* _Work order_: Filter the data below for the string "Unisex" and copy each matching line.
─── Information shown
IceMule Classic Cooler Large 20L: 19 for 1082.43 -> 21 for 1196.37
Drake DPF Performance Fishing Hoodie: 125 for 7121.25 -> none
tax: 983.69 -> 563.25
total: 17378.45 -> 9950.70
──────
─── Information shown
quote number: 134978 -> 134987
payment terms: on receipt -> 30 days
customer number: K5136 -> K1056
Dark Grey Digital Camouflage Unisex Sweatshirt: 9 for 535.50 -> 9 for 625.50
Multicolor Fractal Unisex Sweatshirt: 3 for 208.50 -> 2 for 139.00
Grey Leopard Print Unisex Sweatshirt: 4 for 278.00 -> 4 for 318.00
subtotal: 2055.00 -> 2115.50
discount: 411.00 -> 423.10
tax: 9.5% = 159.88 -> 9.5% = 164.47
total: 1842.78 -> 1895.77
──────
* _Reply_:
Dark Grey Digital Camouflage Unisex Sweatshirt: 9 for 535.50 -> 9 for 625.50
Multicolor Fractal Unisex Sweatshirt: 3 for 208.50 -> 2 for 139.00
Grey Leopard Print Unisex Sweatshirt: 4 for 278.00 -> 4 for 318.00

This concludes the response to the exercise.